BEGIN SUPPLIED ENTRIES

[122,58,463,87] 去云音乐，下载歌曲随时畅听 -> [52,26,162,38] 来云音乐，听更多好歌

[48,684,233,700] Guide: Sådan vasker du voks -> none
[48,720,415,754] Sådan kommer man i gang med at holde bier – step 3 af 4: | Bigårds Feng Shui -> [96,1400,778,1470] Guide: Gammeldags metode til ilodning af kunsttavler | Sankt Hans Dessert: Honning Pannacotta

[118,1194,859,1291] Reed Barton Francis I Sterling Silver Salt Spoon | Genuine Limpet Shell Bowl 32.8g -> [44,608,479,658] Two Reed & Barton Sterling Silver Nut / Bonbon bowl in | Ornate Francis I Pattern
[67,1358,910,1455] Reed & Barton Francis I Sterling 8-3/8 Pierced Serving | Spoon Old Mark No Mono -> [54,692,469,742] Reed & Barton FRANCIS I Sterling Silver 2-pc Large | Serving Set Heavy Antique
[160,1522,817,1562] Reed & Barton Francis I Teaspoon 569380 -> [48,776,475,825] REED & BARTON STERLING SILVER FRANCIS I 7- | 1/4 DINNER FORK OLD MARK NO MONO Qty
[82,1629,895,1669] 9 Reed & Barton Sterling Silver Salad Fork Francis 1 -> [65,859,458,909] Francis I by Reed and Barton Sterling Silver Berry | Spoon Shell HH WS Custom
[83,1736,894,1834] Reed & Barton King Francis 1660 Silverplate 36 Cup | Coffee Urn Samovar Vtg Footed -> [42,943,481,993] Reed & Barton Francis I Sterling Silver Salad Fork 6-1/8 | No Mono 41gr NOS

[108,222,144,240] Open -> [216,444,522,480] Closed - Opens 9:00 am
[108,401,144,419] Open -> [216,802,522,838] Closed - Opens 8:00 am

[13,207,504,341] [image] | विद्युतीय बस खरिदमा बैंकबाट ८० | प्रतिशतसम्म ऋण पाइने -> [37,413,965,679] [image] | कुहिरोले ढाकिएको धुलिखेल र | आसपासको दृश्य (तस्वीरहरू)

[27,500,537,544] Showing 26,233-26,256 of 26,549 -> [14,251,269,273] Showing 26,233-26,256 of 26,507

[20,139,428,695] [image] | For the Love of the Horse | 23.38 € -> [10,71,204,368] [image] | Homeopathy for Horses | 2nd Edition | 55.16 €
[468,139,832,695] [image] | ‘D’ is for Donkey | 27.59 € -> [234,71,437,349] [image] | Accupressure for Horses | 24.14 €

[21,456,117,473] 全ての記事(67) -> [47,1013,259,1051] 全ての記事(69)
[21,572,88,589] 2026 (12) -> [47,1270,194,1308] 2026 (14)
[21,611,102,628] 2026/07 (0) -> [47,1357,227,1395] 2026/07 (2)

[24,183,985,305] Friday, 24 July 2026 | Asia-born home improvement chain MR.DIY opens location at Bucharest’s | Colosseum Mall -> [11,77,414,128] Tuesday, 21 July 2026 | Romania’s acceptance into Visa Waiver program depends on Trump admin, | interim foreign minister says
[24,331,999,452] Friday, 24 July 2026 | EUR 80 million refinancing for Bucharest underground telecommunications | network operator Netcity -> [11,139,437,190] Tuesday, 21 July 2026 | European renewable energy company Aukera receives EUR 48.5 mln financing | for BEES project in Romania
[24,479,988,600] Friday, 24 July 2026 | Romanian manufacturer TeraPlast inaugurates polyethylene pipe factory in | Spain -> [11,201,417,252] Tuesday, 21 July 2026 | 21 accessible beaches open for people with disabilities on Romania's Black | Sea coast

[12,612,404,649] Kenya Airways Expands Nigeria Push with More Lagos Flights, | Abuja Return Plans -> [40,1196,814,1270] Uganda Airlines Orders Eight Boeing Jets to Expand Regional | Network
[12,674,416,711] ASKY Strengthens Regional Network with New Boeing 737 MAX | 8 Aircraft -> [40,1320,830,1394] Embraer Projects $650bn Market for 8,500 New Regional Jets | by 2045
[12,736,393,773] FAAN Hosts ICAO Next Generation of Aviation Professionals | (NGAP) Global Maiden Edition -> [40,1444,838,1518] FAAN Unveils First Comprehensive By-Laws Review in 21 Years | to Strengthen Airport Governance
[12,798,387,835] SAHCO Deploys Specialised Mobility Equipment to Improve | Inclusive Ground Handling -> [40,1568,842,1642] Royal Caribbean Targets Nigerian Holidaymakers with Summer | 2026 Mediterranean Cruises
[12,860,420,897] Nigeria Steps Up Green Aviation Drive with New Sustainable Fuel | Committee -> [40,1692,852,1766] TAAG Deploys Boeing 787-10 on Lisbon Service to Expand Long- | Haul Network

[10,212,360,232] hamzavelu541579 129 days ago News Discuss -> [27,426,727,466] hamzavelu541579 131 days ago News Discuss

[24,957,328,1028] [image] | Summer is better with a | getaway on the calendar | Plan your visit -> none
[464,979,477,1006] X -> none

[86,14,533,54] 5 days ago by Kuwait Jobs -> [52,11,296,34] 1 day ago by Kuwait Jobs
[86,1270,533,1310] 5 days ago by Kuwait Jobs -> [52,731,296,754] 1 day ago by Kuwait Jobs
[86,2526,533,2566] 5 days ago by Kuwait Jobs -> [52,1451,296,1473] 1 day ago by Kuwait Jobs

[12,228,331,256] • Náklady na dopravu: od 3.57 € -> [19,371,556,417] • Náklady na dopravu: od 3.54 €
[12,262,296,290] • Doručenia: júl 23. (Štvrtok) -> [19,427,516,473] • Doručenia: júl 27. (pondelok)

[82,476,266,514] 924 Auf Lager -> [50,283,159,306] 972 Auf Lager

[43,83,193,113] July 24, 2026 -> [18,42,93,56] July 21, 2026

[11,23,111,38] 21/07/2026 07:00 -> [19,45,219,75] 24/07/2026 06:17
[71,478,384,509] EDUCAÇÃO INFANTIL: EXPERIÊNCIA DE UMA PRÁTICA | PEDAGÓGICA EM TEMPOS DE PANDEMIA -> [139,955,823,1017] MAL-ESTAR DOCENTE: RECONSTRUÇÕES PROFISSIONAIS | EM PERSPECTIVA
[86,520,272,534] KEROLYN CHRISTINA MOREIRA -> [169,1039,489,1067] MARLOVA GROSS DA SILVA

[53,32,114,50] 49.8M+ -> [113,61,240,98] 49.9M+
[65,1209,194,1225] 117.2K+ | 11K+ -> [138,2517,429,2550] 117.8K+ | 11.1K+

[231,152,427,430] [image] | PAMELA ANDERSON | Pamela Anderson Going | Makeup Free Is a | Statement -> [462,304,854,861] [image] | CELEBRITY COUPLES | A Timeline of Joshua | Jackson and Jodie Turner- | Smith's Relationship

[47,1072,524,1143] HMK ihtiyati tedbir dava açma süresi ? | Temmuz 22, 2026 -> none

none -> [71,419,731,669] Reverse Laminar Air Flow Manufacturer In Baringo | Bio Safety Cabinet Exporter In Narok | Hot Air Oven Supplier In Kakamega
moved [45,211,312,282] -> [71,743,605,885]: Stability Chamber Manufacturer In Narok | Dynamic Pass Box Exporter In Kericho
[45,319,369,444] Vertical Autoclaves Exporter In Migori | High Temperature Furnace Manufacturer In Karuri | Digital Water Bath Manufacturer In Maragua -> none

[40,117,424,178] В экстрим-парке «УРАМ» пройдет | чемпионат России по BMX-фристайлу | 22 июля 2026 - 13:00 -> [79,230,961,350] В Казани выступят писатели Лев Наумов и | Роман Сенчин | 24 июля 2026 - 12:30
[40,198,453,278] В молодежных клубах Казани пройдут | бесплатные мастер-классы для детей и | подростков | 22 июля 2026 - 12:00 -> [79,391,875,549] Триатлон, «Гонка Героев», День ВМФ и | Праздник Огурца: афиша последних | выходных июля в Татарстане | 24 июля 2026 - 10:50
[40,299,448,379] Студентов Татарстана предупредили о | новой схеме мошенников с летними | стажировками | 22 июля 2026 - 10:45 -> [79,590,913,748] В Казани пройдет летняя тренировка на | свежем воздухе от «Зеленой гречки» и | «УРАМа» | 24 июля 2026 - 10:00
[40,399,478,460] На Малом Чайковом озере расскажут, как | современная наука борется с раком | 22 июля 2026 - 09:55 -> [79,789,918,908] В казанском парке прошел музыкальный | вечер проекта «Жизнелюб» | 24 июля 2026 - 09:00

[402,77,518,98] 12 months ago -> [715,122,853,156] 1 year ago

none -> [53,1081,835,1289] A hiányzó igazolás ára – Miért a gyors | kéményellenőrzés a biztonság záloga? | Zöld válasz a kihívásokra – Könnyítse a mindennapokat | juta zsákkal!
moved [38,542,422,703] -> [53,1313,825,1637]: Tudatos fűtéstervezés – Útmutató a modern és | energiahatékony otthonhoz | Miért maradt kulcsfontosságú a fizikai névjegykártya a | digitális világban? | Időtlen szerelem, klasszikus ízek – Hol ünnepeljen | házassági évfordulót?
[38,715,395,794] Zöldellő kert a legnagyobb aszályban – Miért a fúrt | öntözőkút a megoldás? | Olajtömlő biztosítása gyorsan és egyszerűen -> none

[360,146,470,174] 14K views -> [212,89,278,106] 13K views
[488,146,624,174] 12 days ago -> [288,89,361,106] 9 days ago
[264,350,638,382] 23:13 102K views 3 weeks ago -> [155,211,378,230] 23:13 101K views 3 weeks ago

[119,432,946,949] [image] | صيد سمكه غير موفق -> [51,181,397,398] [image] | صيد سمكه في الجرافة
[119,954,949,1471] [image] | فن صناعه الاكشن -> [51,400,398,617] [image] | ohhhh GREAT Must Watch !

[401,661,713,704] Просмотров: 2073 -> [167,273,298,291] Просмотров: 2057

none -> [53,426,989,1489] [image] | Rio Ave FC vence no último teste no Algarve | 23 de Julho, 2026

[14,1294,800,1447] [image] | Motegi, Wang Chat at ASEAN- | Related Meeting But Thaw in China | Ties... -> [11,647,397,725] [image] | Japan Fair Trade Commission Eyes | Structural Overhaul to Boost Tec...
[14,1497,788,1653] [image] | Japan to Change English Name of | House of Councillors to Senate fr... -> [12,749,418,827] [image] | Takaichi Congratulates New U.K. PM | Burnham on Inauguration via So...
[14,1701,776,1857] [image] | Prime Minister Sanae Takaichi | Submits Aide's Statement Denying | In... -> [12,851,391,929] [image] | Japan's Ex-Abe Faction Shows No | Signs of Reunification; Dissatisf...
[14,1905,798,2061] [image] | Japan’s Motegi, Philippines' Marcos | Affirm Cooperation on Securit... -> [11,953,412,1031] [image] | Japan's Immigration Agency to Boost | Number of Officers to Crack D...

END SUPPLIED ENTRIES

◆ **EXERCISE DETAILS**:
Going back over the entries above, copy word for word every line from the one that has "[86,2526,533,2566] 5 days" on through the one that has "[12,228,331,256] • Náklady".

◆ **REPLY**:
[86,2526,533,2566] 5 days ago by Kuwait Jobs -> [52,1451,296,1473] 1 day ago by Kuwait Jobs

[12,228,331,256] • Náklady na dopravu: od 3.57 € -> [19,371,556,417] • Náklady na dopravu: od 3.54 €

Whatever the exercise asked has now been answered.